◆ LISTED RECORDS ◆
────────────────────────────────────────

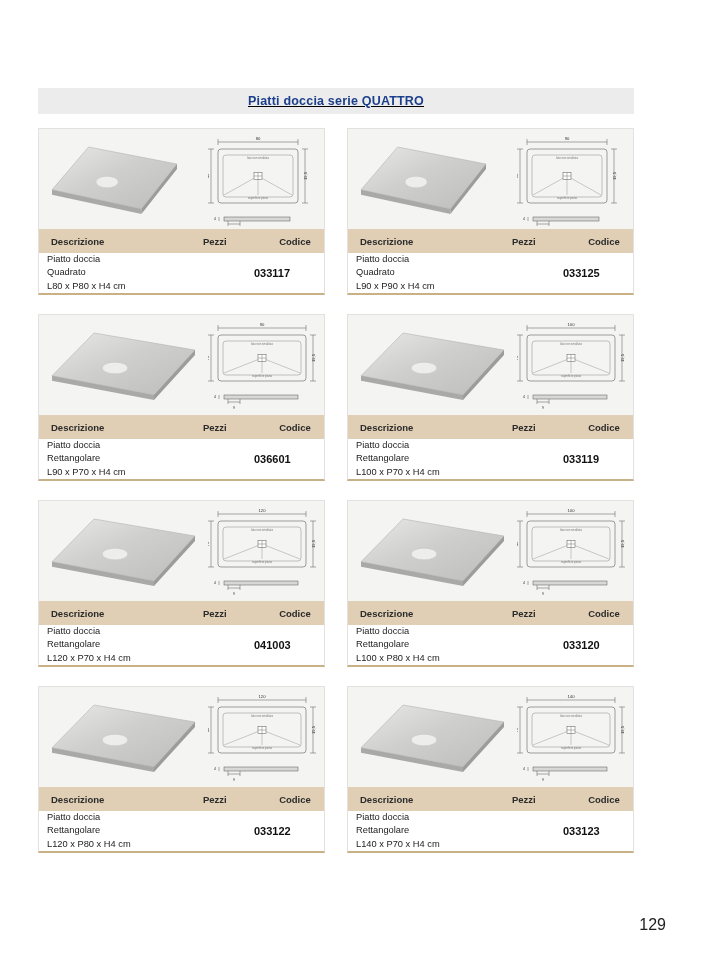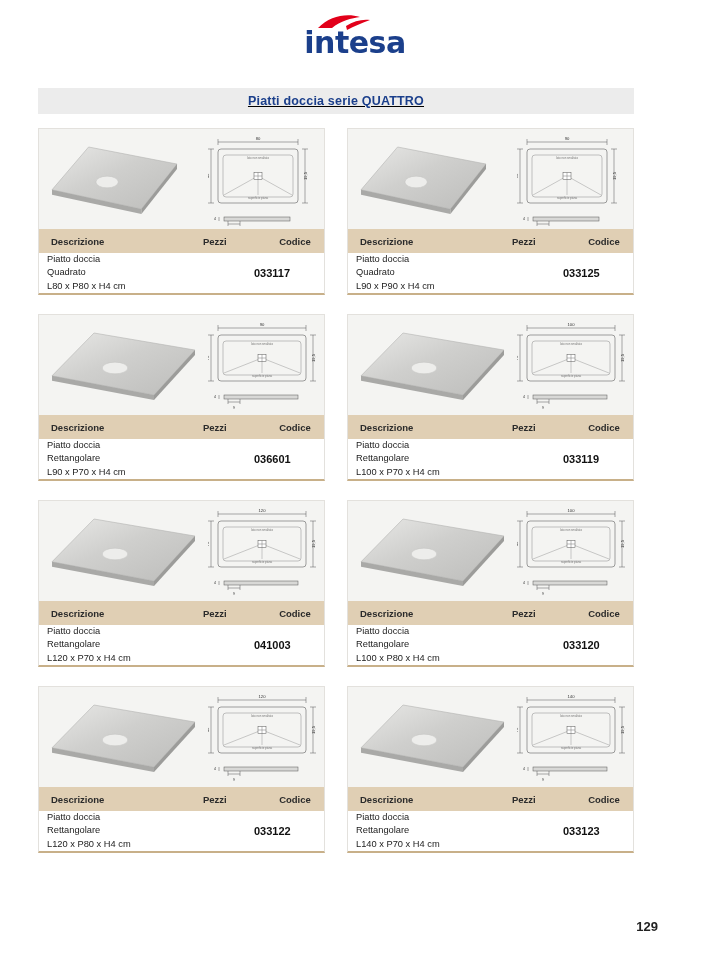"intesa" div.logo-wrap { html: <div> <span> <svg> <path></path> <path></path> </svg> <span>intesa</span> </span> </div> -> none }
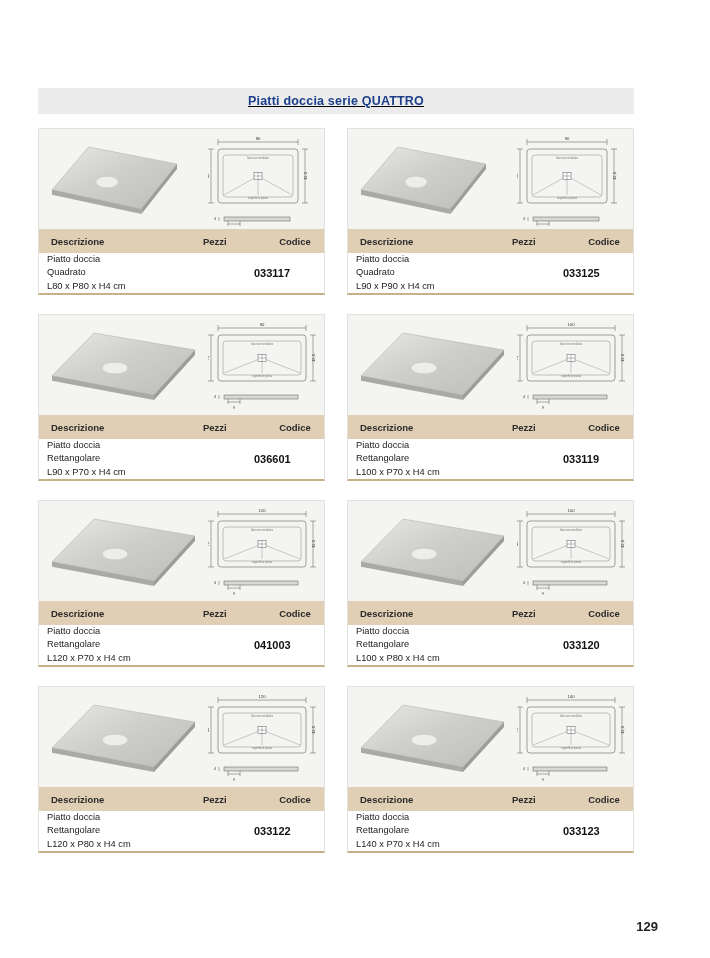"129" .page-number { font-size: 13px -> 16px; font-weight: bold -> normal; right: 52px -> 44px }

────────────────────────────────────────

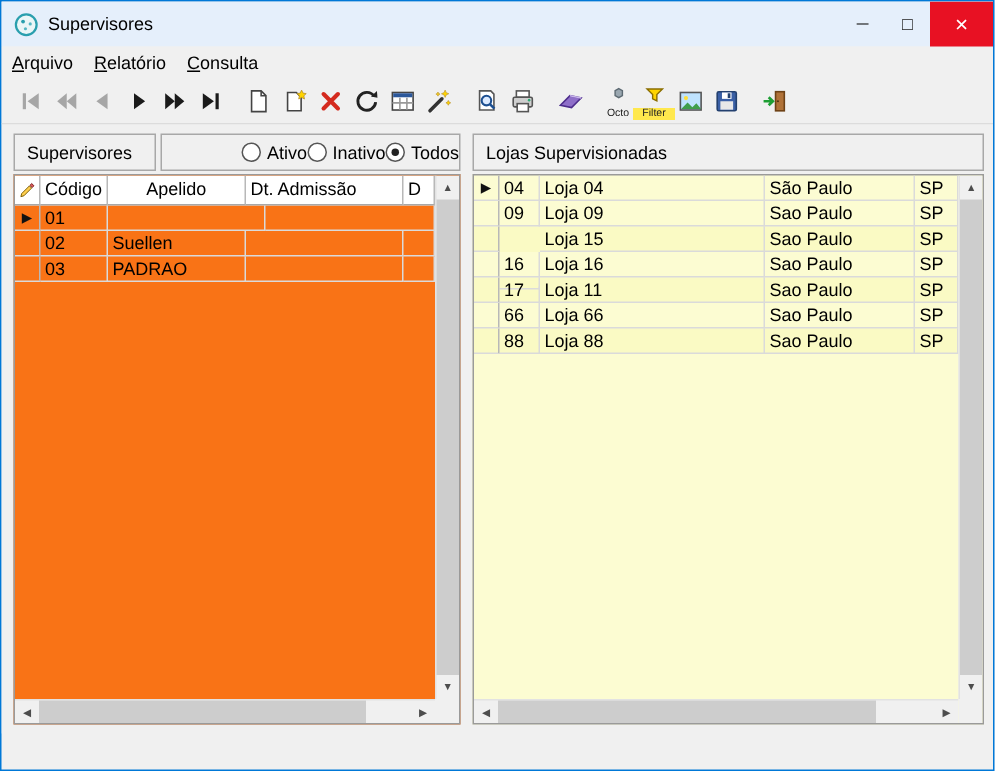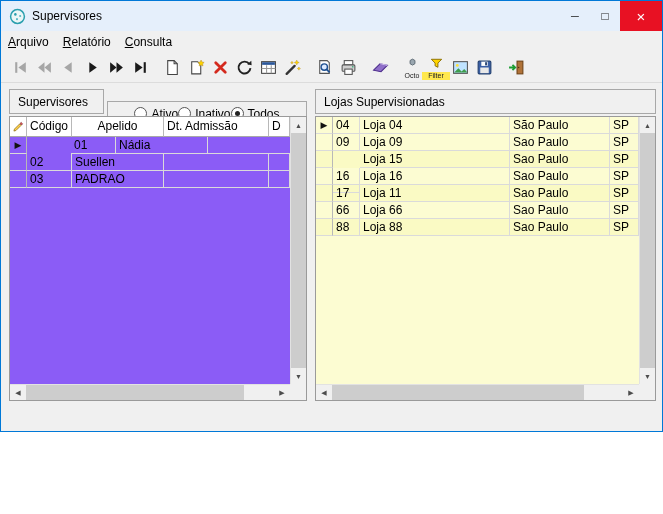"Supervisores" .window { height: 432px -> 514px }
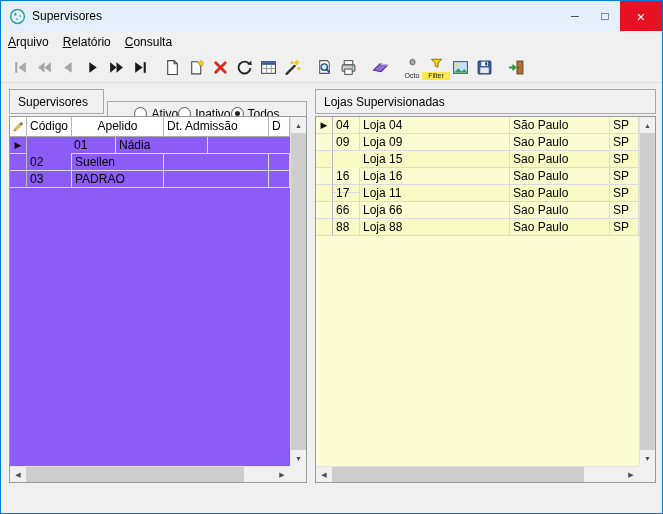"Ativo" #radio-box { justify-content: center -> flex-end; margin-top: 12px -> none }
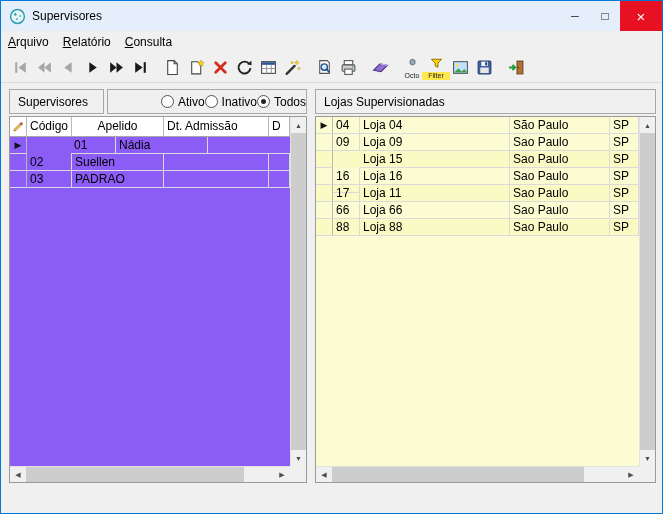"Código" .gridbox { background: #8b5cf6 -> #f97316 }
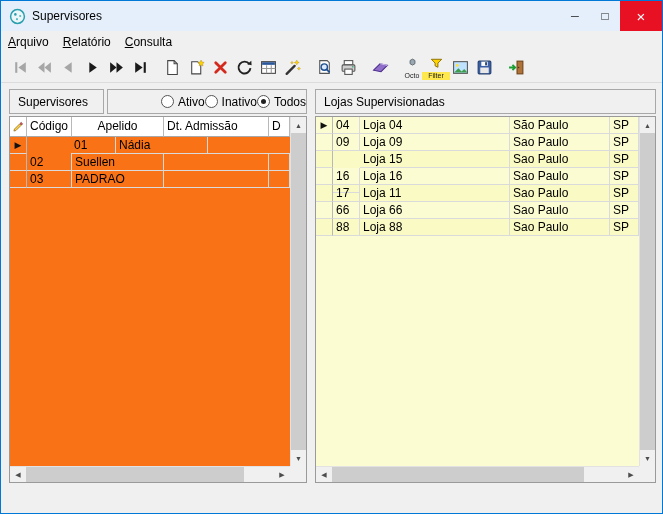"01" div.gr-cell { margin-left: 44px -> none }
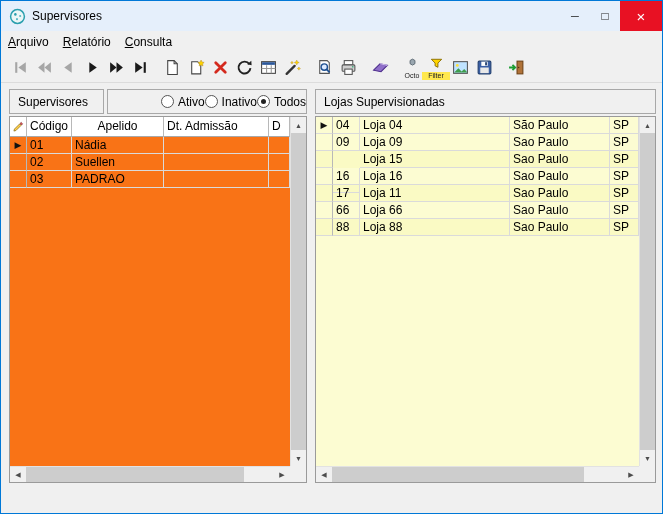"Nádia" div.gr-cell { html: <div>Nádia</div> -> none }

────────────────────────────────────────

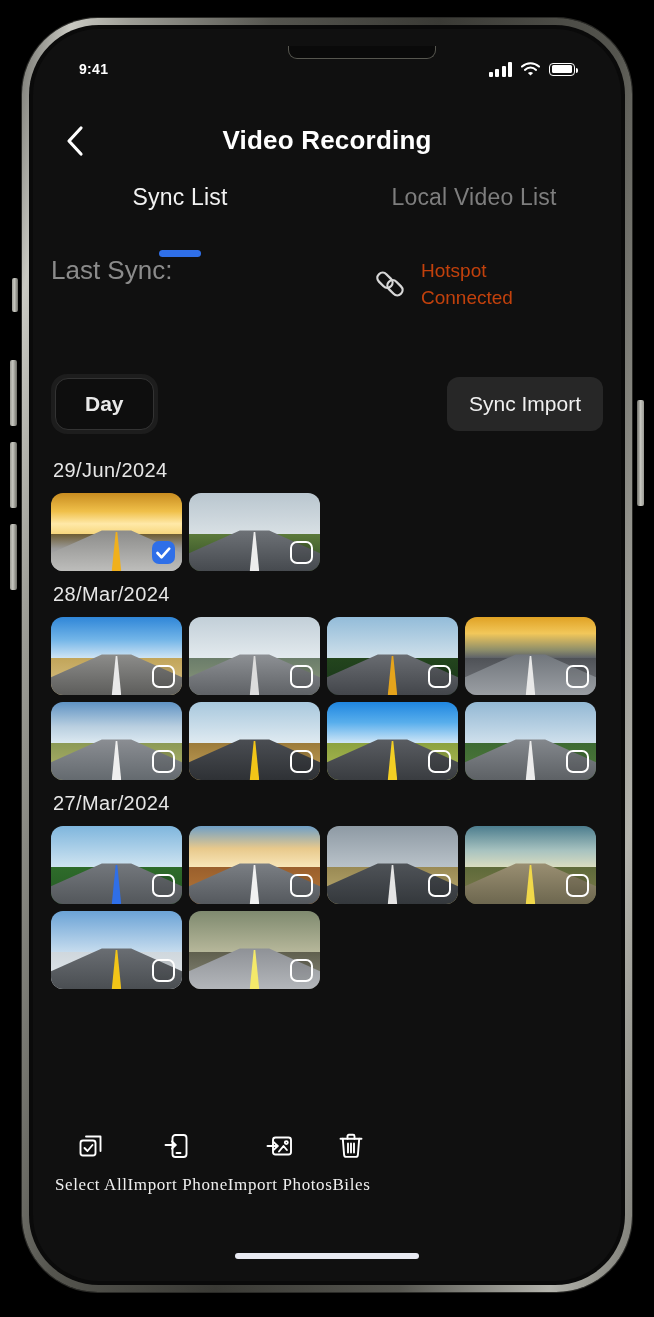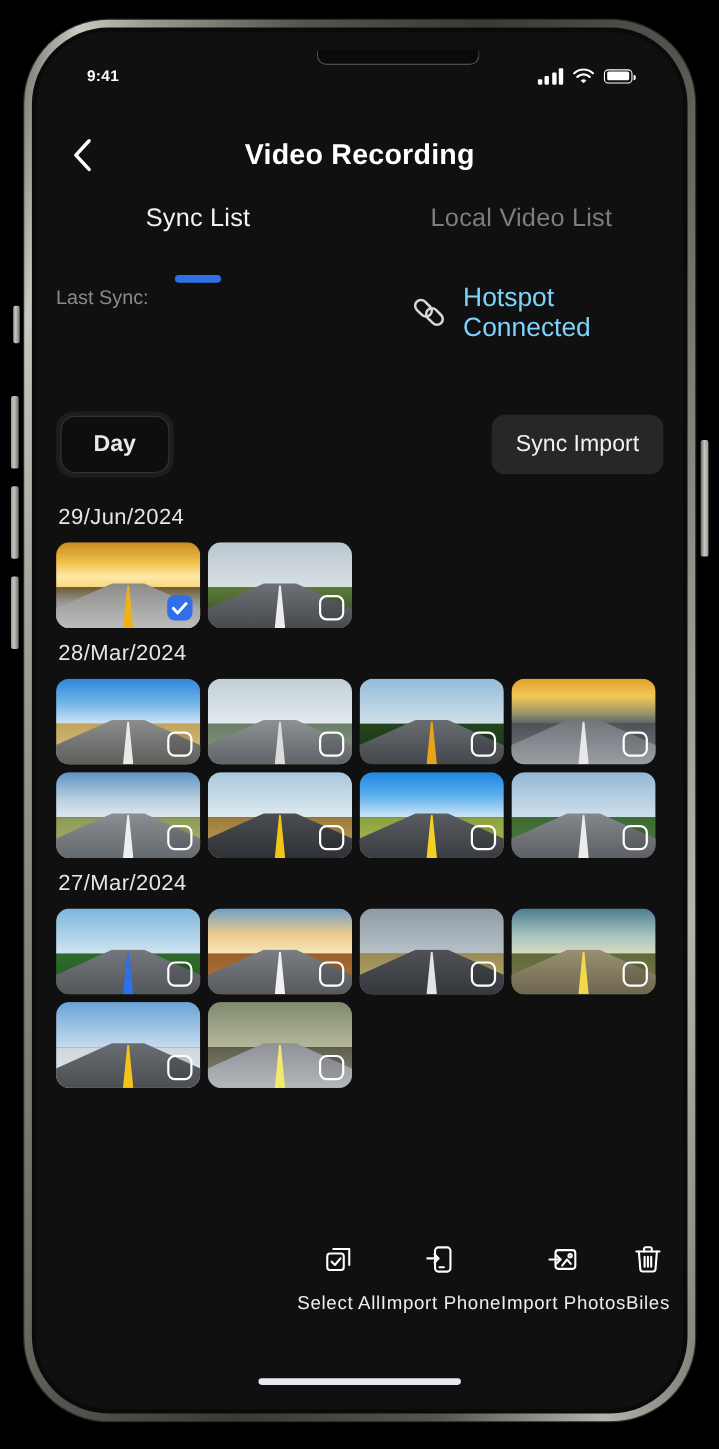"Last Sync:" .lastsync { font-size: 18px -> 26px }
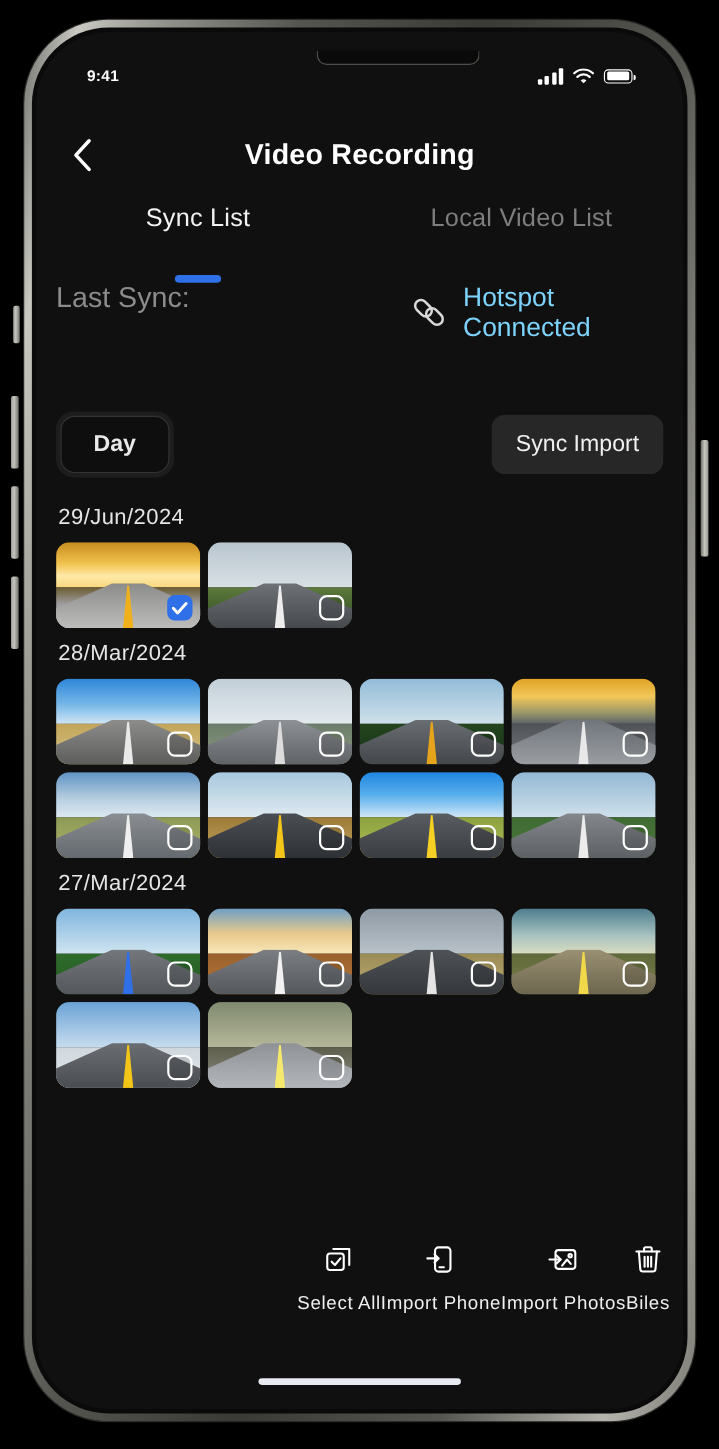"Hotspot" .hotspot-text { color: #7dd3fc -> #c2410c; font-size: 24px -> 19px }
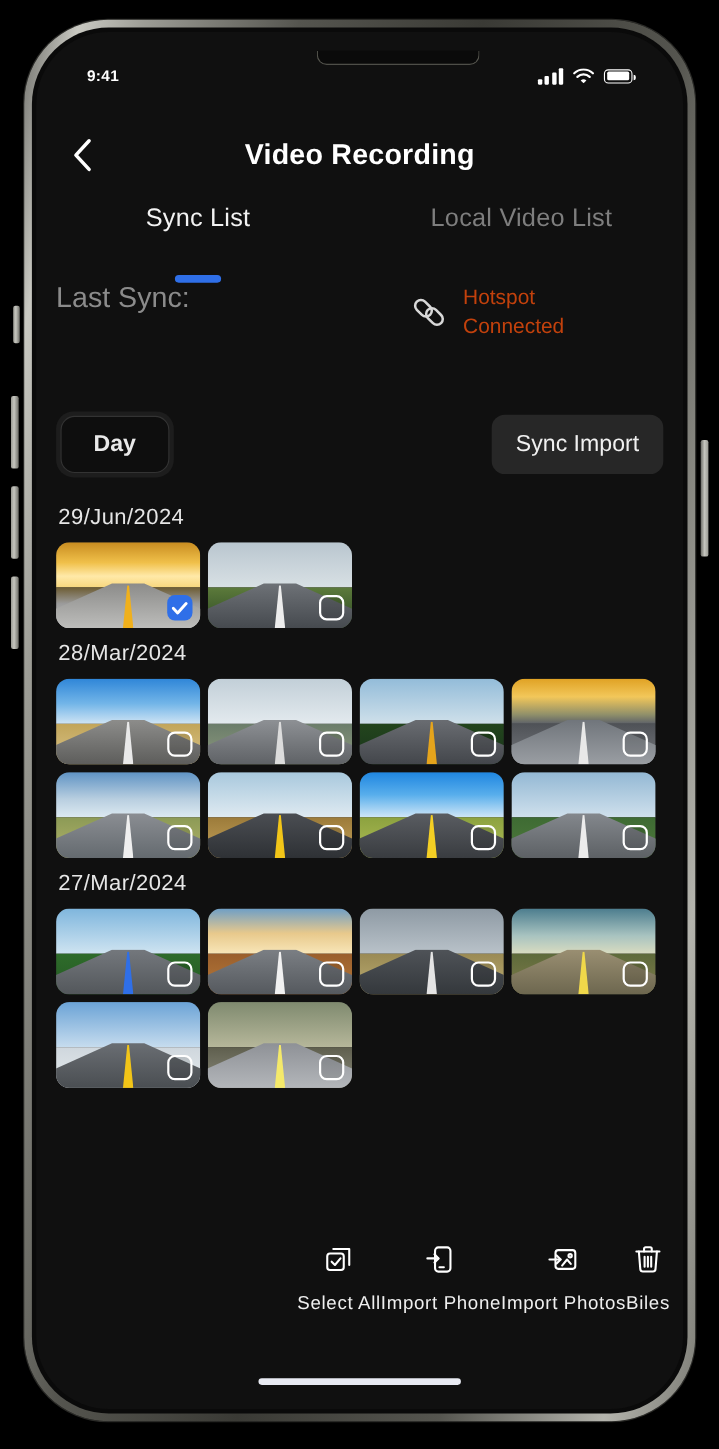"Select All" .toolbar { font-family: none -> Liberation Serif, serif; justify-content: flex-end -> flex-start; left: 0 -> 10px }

────────────────────────────────────────

◆ ACTIVITY ◆
Print the line above containing "height: 432px ->", the line containing "html: <div>Nádia</div> ->", and everything between them, exactly as written. Pictures stay out.

◆ RESULT ◆
"Supervisores" .window { height: 432px -> 514px }
"Ativo" #radio-box { justify-content: center -> flex-end; margin-top: 12px -> none }
"Código" .gridbox { background: #8b5cf6 -> #f97316 }
"01" div.gr-cell { margin-left: 44px -> none }
"Nádia" div.gr-cell { html: <div>Nádia</div> -> none }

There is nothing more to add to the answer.